Monday, March 14, 2011

A place called Pebble, Texas

It might surprise you to know I collect Kerrville and Kerr County items. When I saw an old postcard with the caption "Wagon Train, Kerrville, Tex.,"  I added it to my collection.
The little card is interesting in its own right. Printed on thick card stock, it shows an image of a train of three connected wagons traveling up a slight grade; I can't tell exactly how many horses (or mules) are hauling the wagon, but there are a lot. More than six. You can vaguely see a rider on one of the horses hitched to the wagons. In the distance you can see hills.
Click on any image to enlarge
Postcard, Wagon Train, Kerrville, around 1915
Of course, I bought the card for this picture, even though it was poorly printed. Freight traveled this way before the world saw Interstate highways and railroads. Even after
the railroad came to Kerrville in late 1887, freight continued to be shipped by wagon train to communities west of us, like Junction and Rocksprings.
Getting agricultural goods to market was hard work; getting goods back to local stores was just as hard. The freighters moved the goods that drove the economies of our community and the communities around us.
Imagine my surprise, then, at being just as fascinated by the other side of the card, the side for correspondence.
The message itself is intriguing: "Thursday-noon. No luck yet but trying hard. SRL"   The message was sent to a Miss Eusta Smith in San Antonio. Intriguing, yes, but not most interesting thing about the postcard.
The card itself was published by H. G. Zimmerman and Co., Chicago. This, too, is interesting -- Chicago, after all, is a long way from Kerrville, and several local people were also publishing postcards at the time, including J. L. Pampell and J. E. Grinstead. Not sure how a postcard from Chicago made its way to Kerr County.
The most interesting thing about the postcard -- at least to me -- is the postmark.
"PEBBLE Dec 11 1915 TEX."
Reverse of Postcard.  Note the postmark.
You see, Pebble was the name of a community in Kerr County. It had its own post office, though most references I've seen suggest the Pebble post office closed in 1914. (I suppose it was open until at least December, 1915, from the postmark on my postcard.)
According to the Kerr County Album, "the Pebble Post office was established in 1905. The location was the Sam Taylor property and it was situated between Camp Heart O' the Hills and Camp Mystic. A small room was enclosed on the end of the front porch. Ms. Emma Taylor was the postmistress. Mr. Cleve Griffin carried the mail on a horse called 'Ole Blue' and Mr. B. F. Merritt carried the mail on a horse called "Old Streeter."  The horse pulled a buggy most of the time; It took all day to make the trip to Ingram and back to the Pebble post office." 
There is some disagreement as to the exact location of the Pebble post office; some say between Heart o' The Hills and Camp Mystic; others near present-day Criders. I really don't know where Pebble was. Perhaps a member of the Merritt family can help solve the mystery.
If you didn't know there was once a place called "Pebble" in Kerr County, don't feel bad.
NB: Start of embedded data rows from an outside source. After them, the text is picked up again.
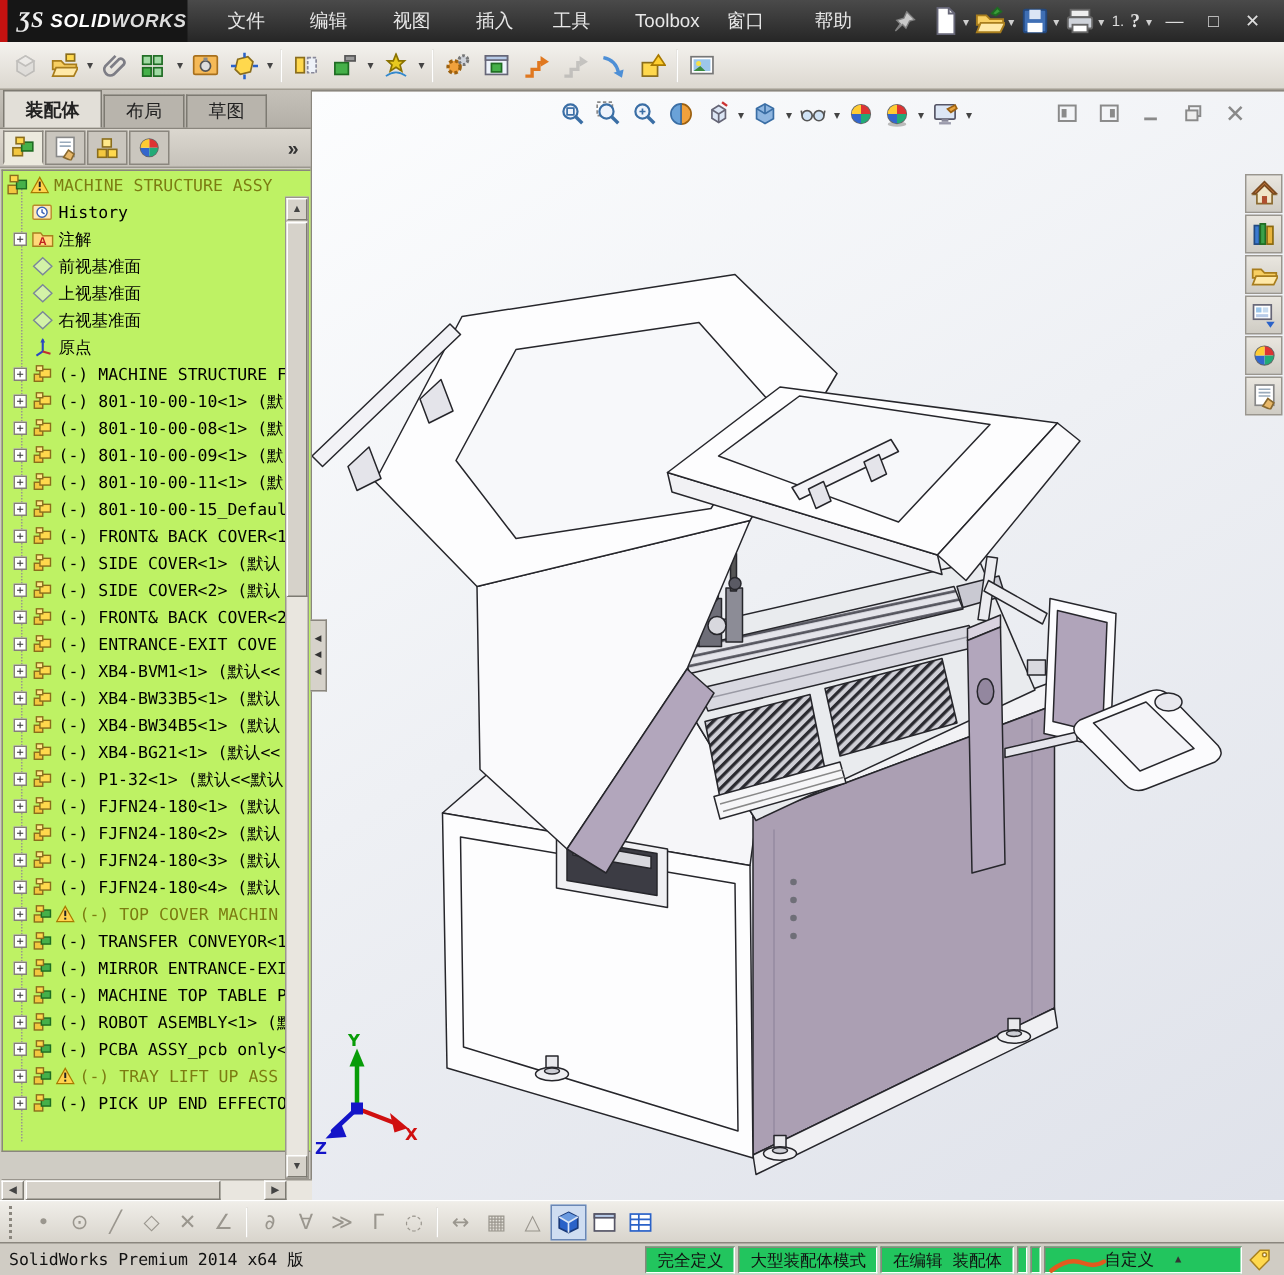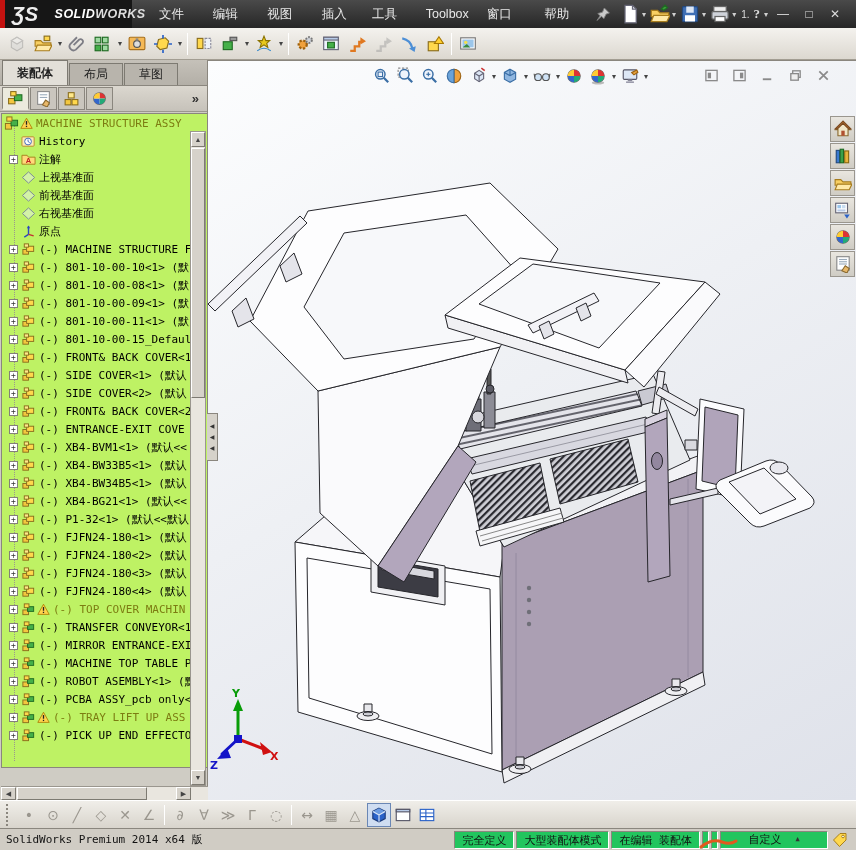--- a/index.html
+++ b/index.html
@@ -5,21 +5,21 @@
   html,body{margin:0;padding:0;background:#555;}
   *{box-sizing:border-box;}
   .w{position:relative;width:856px;height:850px;background:#d6d2ca;overflow:hidden;
      font-family:"Liberation Sans",sans-serif;font-size:12px;color:#111;}
   
   #titlebar{position:absolute;left:0;top:0;width:856px;height:28px;
     background:linear-gradient(#4a4a4a,#262626);display:flex;align-items:center;}
   #redstripe{position:absolute;left:0;top:0;width:5px;height:28px;background:#c41210;}
   #logo{height:28px;width:132px;background:#161616;color:#fff;display:flex;align-items:center;
     padding-left:12px;font-style:italic;font-weight:bold;letter-spacing:.5px;}
-  #logo .lg1{font-size:20px;margin-right:16px;color:#eee;}
+  #logo .lg1{font-size:15px;margin-right:4px;color:#eee;font-family:Liberation Serif, serif;}
   #logo .lg2{font-size:12.5px;}
   #logo .lg2 b{font-weight:bold}#logo .lg2 i{font-weight:bold;font-style:italic;color:#ddd}
   .menus{display:flex;margin-left:18px;}
   .menu{color:#e8e8e8;padding:0 9px;height:28px;line-height:28px;font-size:12.5px;cursor:default;}
   .tb-ico{width:20px;height:20px;display:inline-block;vertical-align:middle;}
   .qbar{display:flex;align-items:center;margin-left:8px;}
   .qitem{display:flex;align-items:center;height:24px;padding:0 1px;}
   .caret{font-size:8px;color:#cfcfcf;margin:0 2px;}
   .caret.dark{color:#444;}
   #pin{width:16px;height:16px;margin-left:6px;}
@@ -105,21 +105,21 @@
   .bbsep{width:1px;height:20px;background:#aaa59a;border-right:1px solid #fff;margin:0 3px;}
   
   #statusbar{position:absolute;left:0;top:828px;width:856px;height:22px;background:#d0ccc4;
     border-top:1px solid #8a867e;display:flex;align-items:center;
     font-family:"DejaVu Sans Mono",monospace;font-size:11px;}
   #sbleft{padding-left:6px;color:#111;}
   #sbright{margin-left:auto;display:flex;align-items:center;height:18px;margin-right:4px;}
   .sbcell{height:18px;line-height:17px;padding:0 7px;border:1px solid;border-color:#8a867e #fff #fff #8a867e;
     margin-left:2px;background:#22c55e;white-space:nowrap;}
   .sbcell.thin{width:7px;padding:0;}
-  .sbcell.custom{width:108px;display:flex;align-items:center;justify-content:center;}
+  .sbcell.custom{width:132px;display:flex;align-items:center;justify-content:center;}
   .sbcell.custom .up{font-size:7px;margin-left:14px;color:#333;}
   #sbtag{width:16px;height:16px;margin:0 4px;}
   #straymark{position:absolute;left:698px;top:836px;width:40px;height:13px;}
 </style>
 </head>
 <body>
 
 <div class="w">
 
   <div id="titlebar">
@@ -373,28 +373,28 @@
               <path d="M1 3.5h5.5L8 5.5h7V13H1z" fill="#ffd97a" stroke="#a8801e"></path>
               <text x="5" y="12" font-size="8" font-weight="bold" fill="#c02020" font-family="Liberation Sans,sans-serif">A</text>
             </svg></span>
           <span class="tlabel">注解</span>
         </div>
         <div class="trow">
           <span class="texp-sp"></span>
           <span class="tico"><svg viewBox="0 0 16 16" width="100%" height="100%">
               <polygon points="8,2 14.5,8 8,14 1.5,8" fill="#eef2f8" fill-opacity="0.45" stroke="#7a8699"></polygon>
             </svg></span>
+          <span class="tlabel">前视基准面</span>
+        </div>
+        <div class="trow">
+          <span class="texp-sp"></span>
+          <span class="tico"><svg viewBox="0 0 16 16" width="100%" height="100%">
+              <polygon points="8,2 14.5,8 8,14 1.5,8" fill="#eef2f8" fill-opacity="0.45" stroke="#7a8699"></polygon>
+            </svg></span>
           <span class="tlabel">上视基准面</span>
-        </div>
-        <div class="trow">
-          <span class="texp-sp"></span>
-          <span class="tico"><svg viewBox="0 0 16 16" width="100%" height="100%">
-              <polygon points="8,2 14.5,8 8,14 1.5,8" fill="#eef2f8" fill-opacity="0.45" stroke="#7a8699"></polygon>
-            </svg></span>
-          <span class="tlabel">前视基准面</span>
         </div>
         <div class="trow">
           <span class="texp-sp"></span>
           <span class="tico"><svg viewBox="0 0 16 16" width="100%" height="100%">
               <polygon points="8,2 14.5,8 8,14 1.5,8" fill="#eef2f8" fill-opacity="0.45" stroke="#7a8699"></polygon>
             </svg></span>
           <span class="tlabel">右视基准面</span>
         </div>
         <div class="trow">
           <span class="texp-sp"></span>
There was also a "Vix," and, briefly a place called "Ura," though some spelled it "Eura."  Even "Legion" had a post office for a while.
Until next week, all the best.
Joe Herring Jr. is a Kerrville native who sends a lot of mail, but none from Pebble, yet. This column originally appeared in the Kerrville Daily Times March 12, 2011.

1 comment:

  1. Dear sir,, I just read your description of Pebble,,TX. You might consider sharing your information on Pebble with the folks at They recently had something about Split Rock and Pebble in Kerr County.They showed a map of Kerr County from the 1900s with Pebble on it and a couple of post cards with the name of both communities on them,but little else.They considered them mystery towns.
    That's like on Loop 1604 South near San Antonio is an old stone store building with iron shutters on it. It might once have been the town of Loma China, but haven't been able to find anything on the place. Thanks for your interesting blog.